Railway line in Shiga Prefecture, Japan

Shigaraki Kohgen Railway Co., Ltd. (信楽高原鐵道株式会社, Shigaraki Kōgen Tetsudō Kabushiki-gaisha) is a Japanese third-sector railway company funded by Shiga Prefecture and the city of Koka.

The railway operates the Shigaraki Line (信楽線), a former JR West line that was transferred to the third sector in 1987. The Shigaraki Line connects Kibukawa on the JR West Kusatsu Line with Shigaraki.

==Route data==
- Operating Company:
  - Shigaraki Kohgen Railway Co.
- Distance:
  - Kibukawa — Shigaraki: 14.7 km
- Gauge:
- Stations: 6
- Double-track: None
- Electrification: Not electrified

==Stations==

Shigaraki Kohgen Railway network.

| Station | Japanese | Distance (km) |  | Transfers | Location |  |
| Between stations | Total |
| Kibukawa | 貴生川 | - | 0.0 | JR West Kusatsu Line ■ Ohmi Railway Main Line | Kōka | Shiga Prefecture |
| Shigarakigūshi | 紫香楽宮跡 | 9.6 | 9.6 |  |
| Kumoi | 雲井 | 0.6 | 10.2 |
| Chokushi | 勅旨 | 2.2 | 12.4 |
| Gyokukeijimae | 玉桂寺前 | 1.0 | 13.4 |
| Shigaraki | 信楽 | 1.3 | 14.7 |

==Rolling stock==
- SKR310 series (since 2001)
- SKR400 series (since 2015)
- SKR500 series (since 5 February 2017)

As of February 2017, the company operates a fleet of four diesel railcars: SKR310 series cars SKR311 and SKR312, SKR400 series car SKR401, and SKR500 series car SKR501. The two SKR310 series diesel railcars were introduced in 2001, based on the earlier SKR300 series design but with more powerful engines.
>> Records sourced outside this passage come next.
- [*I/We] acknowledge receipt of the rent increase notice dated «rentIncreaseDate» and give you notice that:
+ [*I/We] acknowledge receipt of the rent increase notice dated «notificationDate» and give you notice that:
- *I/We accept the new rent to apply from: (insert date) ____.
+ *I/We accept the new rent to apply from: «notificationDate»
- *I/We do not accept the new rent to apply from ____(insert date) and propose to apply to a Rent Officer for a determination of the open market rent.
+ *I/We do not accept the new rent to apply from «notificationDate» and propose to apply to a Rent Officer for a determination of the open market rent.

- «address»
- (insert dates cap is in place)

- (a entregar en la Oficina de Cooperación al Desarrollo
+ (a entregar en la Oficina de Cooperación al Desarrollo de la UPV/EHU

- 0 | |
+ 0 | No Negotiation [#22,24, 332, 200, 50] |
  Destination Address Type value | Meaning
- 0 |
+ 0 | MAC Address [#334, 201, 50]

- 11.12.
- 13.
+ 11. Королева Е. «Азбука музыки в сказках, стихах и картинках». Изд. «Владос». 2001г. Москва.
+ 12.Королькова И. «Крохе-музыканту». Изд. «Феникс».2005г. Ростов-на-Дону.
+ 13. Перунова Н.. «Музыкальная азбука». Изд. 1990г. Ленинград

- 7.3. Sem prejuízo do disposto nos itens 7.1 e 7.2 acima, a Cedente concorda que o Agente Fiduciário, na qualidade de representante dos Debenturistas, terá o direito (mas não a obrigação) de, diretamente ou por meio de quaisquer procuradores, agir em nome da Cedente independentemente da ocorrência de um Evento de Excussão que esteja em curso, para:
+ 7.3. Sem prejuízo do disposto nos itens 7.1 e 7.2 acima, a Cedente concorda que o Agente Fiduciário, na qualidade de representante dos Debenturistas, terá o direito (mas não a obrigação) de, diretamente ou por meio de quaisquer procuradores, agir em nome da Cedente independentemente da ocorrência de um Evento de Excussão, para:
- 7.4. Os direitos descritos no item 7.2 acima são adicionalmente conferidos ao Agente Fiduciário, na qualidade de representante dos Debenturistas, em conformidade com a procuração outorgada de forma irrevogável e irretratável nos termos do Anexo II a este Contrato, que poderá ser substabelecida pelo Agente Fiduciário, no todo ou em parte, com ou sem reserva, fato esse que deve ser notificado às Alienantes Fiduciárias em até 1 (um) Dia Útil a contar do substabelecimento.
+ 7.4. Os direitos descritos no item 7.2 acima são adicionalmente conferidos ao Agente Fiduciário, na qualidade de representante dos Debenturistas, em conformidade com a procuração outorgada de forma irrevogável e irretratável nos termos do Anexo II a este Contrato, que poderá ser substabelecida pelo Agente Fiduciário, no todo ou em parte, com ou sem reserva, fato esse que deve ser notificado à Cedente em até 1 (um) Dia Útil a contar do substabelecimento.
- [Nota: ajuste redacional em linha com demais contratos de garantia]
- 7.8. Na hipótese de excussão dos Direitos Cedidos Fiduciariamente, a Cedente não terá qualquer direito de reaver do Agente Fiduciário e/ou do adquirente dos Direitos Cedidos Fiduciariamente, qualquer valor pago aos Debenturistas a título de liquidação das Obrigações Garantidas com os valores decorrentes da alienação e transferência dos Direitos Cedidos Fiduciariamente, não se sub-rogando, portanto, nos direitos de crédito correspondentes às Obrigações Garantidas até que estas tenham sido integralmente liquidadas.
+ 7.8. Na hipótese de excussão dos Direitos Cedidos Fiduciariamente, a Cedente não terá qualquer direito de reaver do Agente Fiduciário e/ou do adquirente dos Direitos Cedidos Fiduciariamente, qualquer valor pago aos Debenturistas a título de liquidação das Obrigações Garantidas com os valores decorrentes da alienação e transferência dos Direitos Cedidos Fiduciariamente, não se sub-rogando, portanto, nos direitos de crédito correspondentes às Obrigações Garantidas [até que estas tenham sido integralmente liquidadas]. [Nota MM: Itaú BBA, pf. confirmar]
SKR400 series diesel railcar SKR401 was delivered to the line in September 2015. This replaced car SKR301, which was withdrawn from service on 3 October 2015. New SKR500 series diesel railcar SKR501 entered revenue service on the line from 5 February 2017. This replaced SKR205, which made its last run on 4 February 2017. While similar in design to the earlier SKR400 series car SKR401, SKR501 has transverse seating, whereas SKR401 has longitudinal bench seating.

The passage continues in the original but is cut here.